## [ASSIGNMENT]
In the listing below, a line holding "filter: none -> No >= 14" and a line holding "Roberto Luis Tun Reyes | Extensión (est.): 212" mark the range. Retype both exactly, with all lines between them.
==== DATA TO USE ====
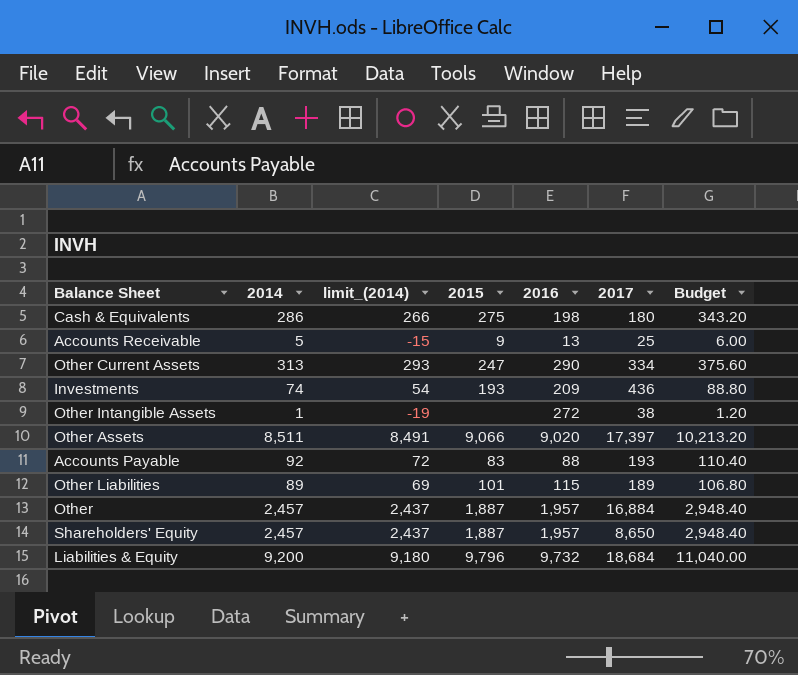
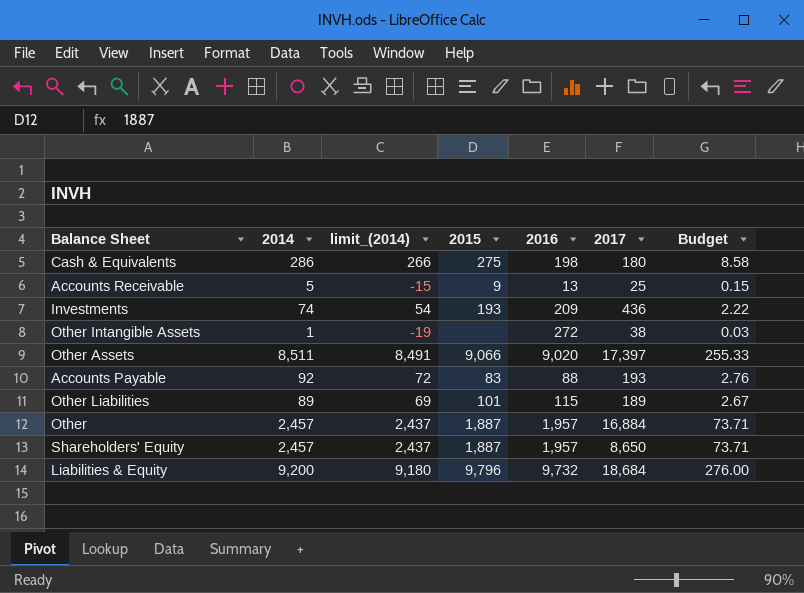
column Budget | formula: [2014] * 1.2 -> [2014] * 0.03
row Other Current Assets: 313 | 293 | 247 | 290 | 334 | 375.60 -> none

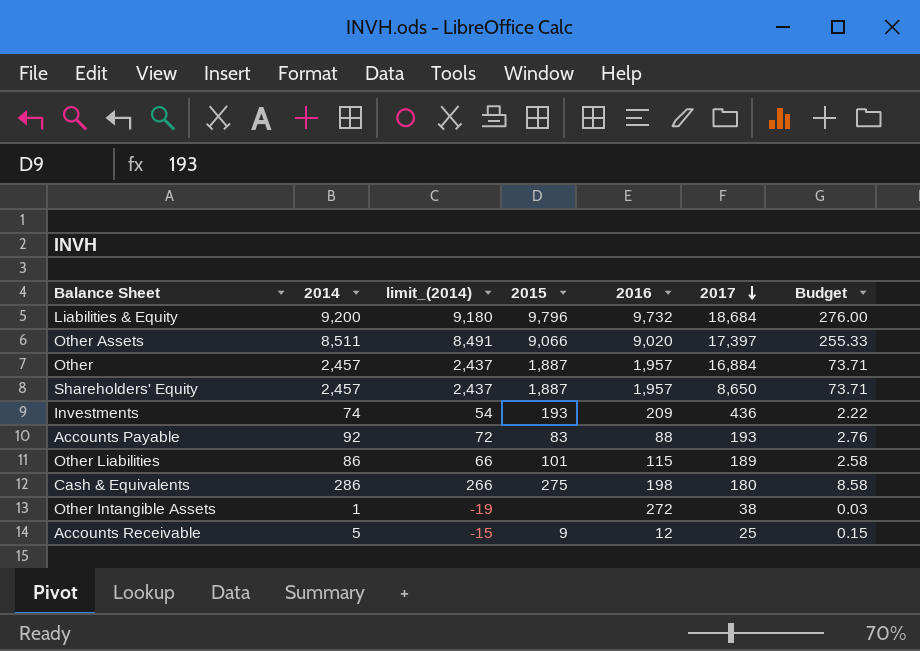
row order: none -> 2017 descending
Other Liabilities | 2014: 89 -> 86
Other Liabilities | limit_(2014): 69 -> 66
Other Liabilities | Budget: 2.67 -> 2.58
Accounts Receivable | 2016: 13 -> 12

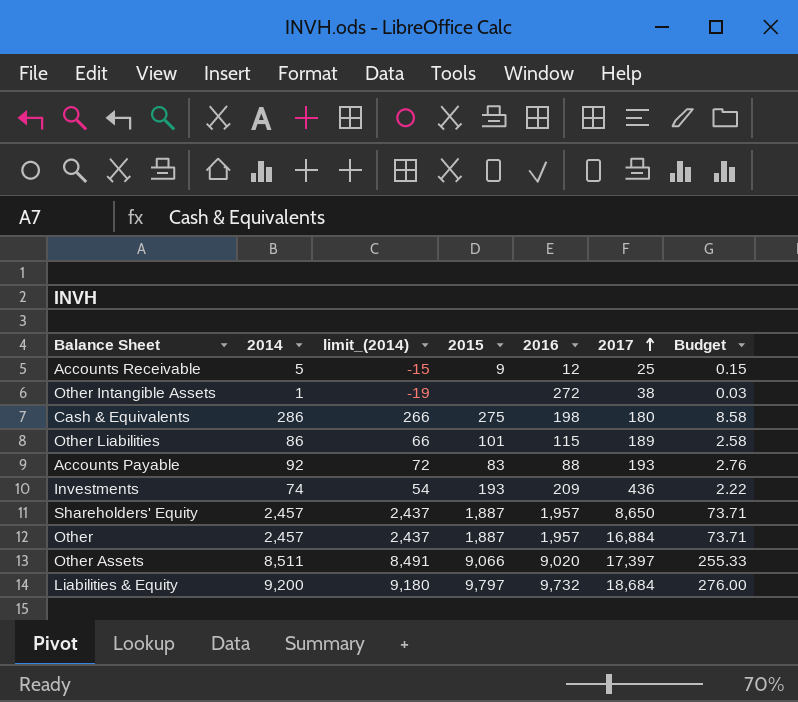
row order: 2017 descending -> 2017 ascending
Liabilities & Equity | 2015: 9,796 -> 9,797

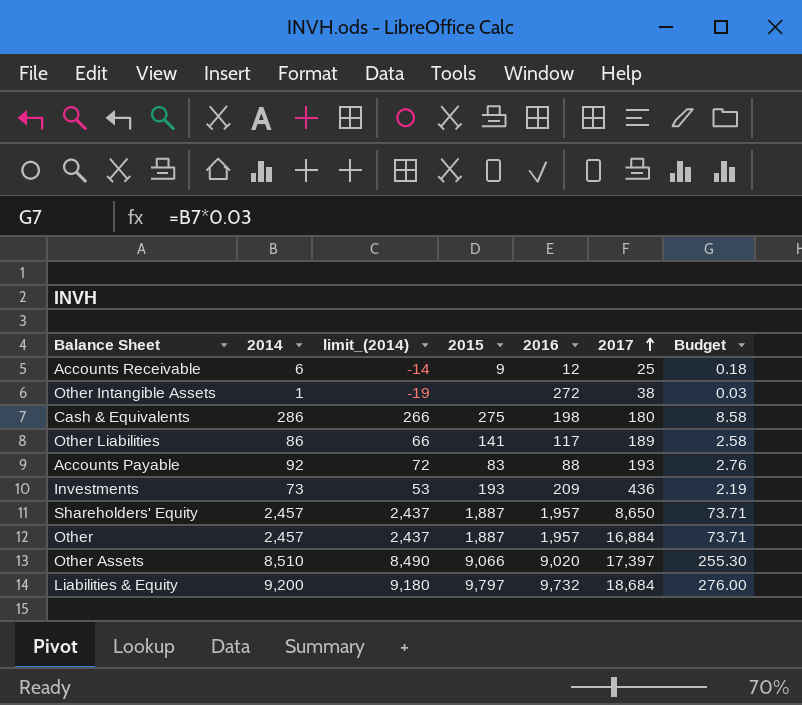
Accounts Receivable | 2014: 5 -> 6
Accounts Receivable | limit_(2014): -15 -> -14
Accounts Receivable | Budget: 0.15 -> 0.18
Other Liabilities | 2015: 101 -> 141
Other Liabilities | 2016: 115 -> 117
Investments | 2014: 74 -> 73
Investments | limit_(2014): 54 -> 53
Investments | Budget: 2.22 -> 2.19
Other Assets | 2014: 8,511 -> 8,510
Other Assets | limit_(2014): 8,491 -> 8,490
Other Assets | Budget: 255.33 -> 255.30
====
==== DATA TO USE ====
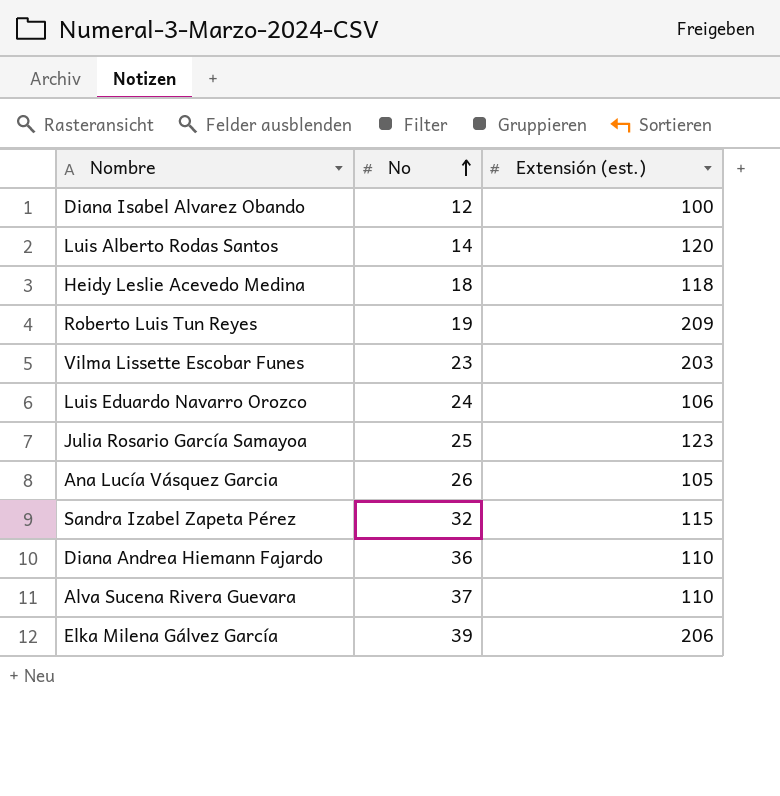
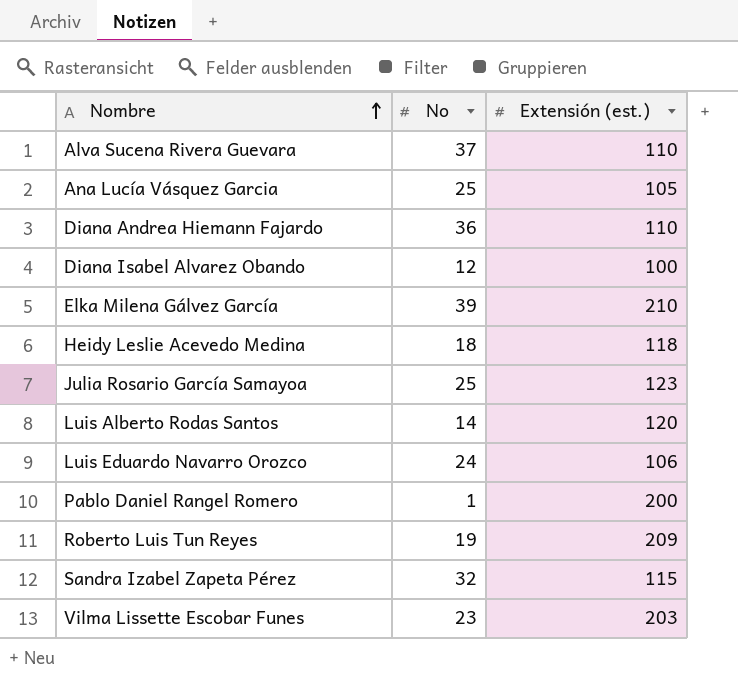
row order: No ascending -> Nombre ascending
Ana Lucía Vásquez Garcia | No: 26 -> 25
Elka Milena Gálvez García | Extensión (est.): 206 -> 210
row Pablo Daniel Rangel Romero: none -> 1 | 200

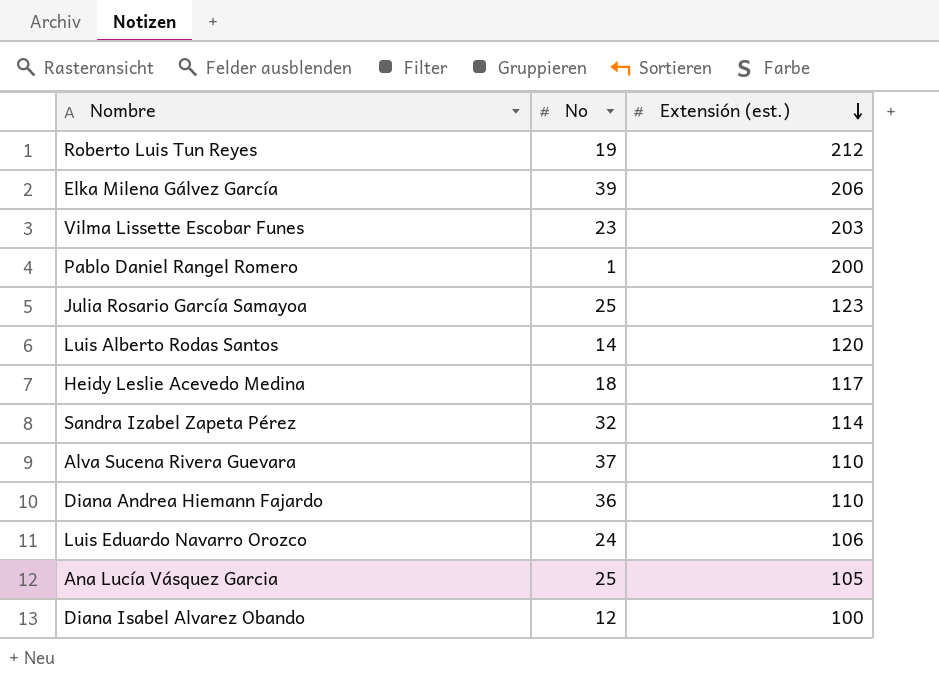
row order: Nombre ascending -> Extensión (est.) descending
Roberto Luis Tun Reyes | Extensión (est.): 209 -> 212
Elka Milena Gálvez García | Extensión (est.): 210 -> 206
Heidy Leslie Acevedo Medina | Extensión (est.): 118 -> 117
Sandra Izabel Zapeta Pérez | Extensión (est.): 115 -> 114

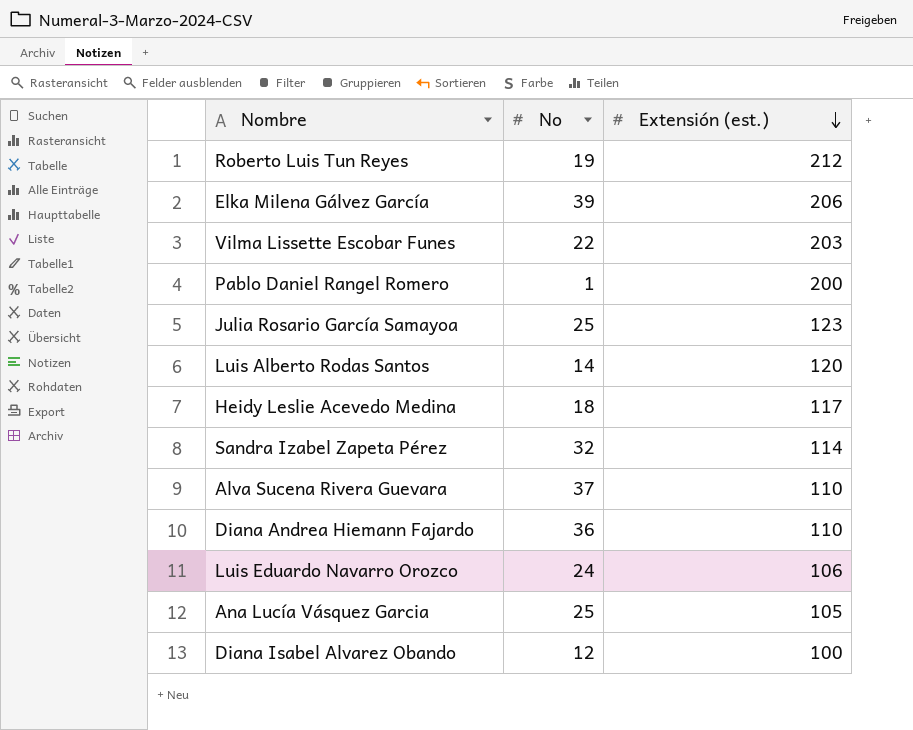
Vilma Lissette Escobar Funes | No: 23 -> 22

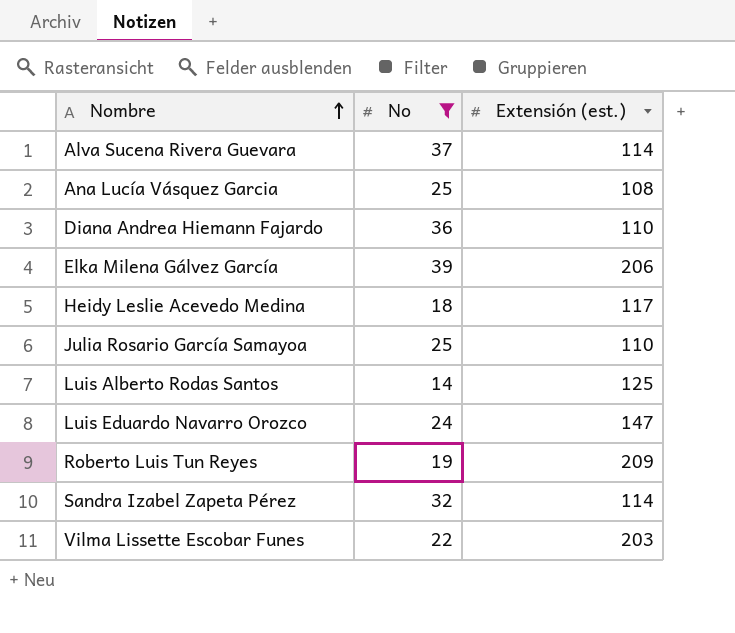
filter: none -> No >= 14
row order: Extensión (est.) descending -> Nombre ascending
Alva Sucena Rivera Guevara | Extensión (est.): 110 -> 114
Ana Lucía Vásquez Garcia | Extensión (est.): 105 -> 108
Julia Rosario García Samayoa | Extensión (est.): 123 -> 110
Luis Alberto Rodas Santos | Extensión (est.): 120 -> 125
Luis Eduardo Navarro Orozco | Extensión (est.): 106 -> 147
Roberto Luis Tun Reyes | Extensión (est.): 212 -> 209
====
## [REPLY]
filter: none -> No >= 14
row order: Extensión (est.) descending -> Nombre ascending
Alva Sucena Rivera Guevara | Extensión (est.): 110 -> 114
Ana Lucía Vásquez Garcia | Extensión (est.): 105 -> 108
Julia Rosario García Samayoa | Extensión (est.): 123 -> 110
Luis Alberto Rodas Santos | Extensión (est.): 120 -> 125
Luis Eduardo Navarro Orozco | Extensión (est.): 106 -> 147
Roberto Luis Tun Reyes | Extensión (est.): 212 -> 209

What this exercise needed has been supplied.